Publication year - 1999
Publication title -
journal of neuroscience research
Language(s) - English
Resource type - Journals
SCImago Journal Rank - 1.72
H-Index - 160
eISSN - 1097-4547
pISSN - 0360-4012
DOI - 10.1002/(sici)1097-4547(19990701)57:1<13::aid-jnr2>3.0.co;2-e
Subject(s) - xenopus , biology , proteolipid protein 1 , myelin proteolipid protein , gene , gene expression , myelin , central nervous system , messenger rna , genetics , microbiology and biotechnology , myelin basic protein , neuroscience
The recent discovery of a proteolipid protein gene family has revealed that its members are in fact widely distributed and are not exclusively associated with myelination. To date, three different gene products, DMα/DM‐20/PLP, DMβ/M6a, and DMγ/M6b, have been isolated from certain primitive fish species, mouse, and human central nervous system (CNS).

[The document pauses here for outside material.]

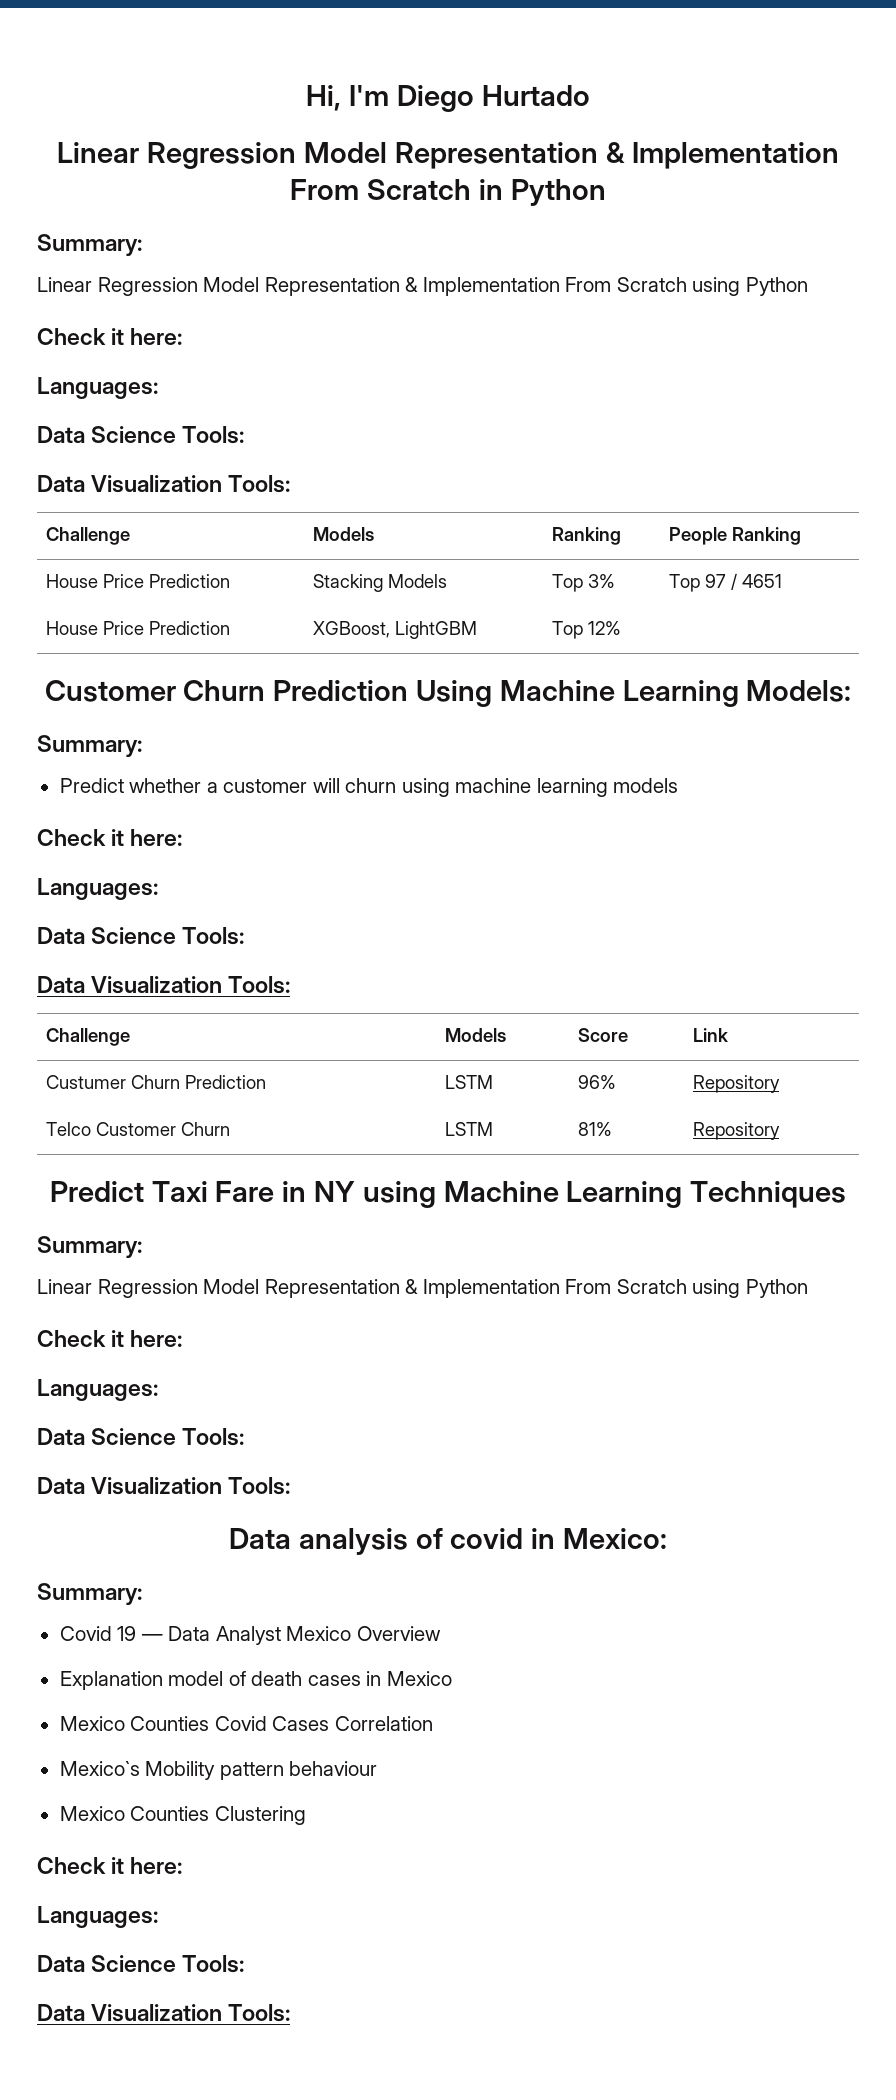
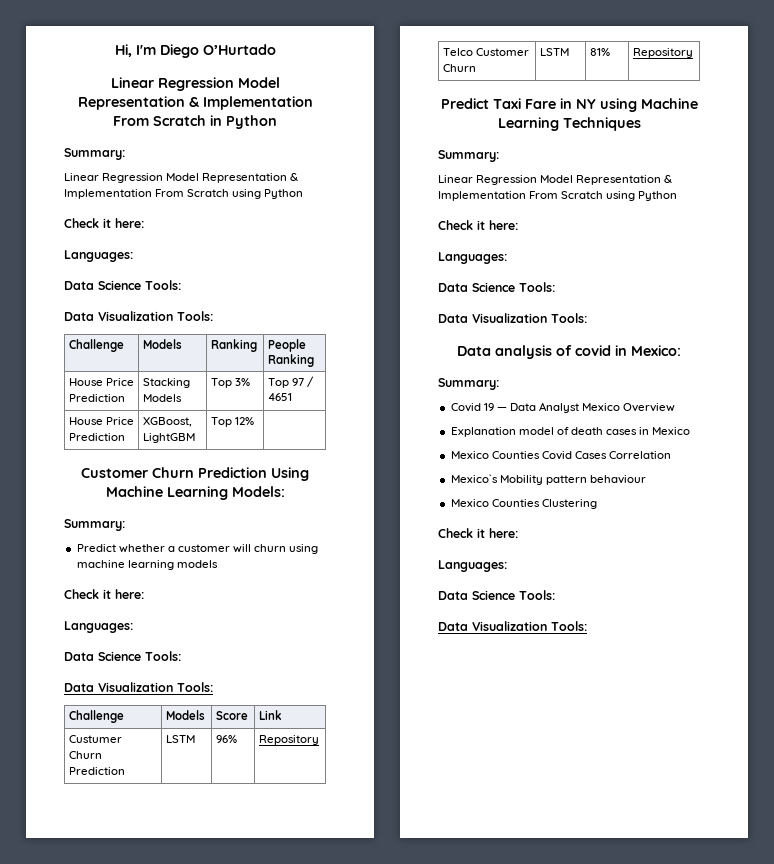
- Hi, I'm Diego Hurtado
+ Hi, I'm Diego O’Hurtado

We cloned Xenopus laevis orthologues of DMβ/M6a and DMγ/M6b and investigated the expression patterns of these gene transcripts as well as that of PLP in developing Xenopus CNS. As is the case in shark and mouse, the mRNA encoding the major myelin integral protein, PLP, is first detected at stage 42/43 in tadpoles and is exclusively found in morphologically recognizable oligodendrocytes throughout the brain, while DMβ mRNA is solely expressed in young presumptive neurons in the gray matter. There exist two distinct DMγ mRNAs and, in contrast to these evolutionarily conserved expression patterns, DMγ mRNAs distribute uniquely within the ventricular zone in young tadpoles (stage 25) through maturity. Furthermore, both DMβ and DMγ are expressed in the developing retina, and their distributions are different from one other. In Xenopus CNS, therefore, the expression patterns of three proteolipid proteins, PLP, DMβ, and DMγ, are distinct from each other, implying very different roles for their protein products within the cell populations in which they are expressed. J. Neurosci. Res. 57:13–22, 1999. © 1999 Wiley‐Liss, Inc.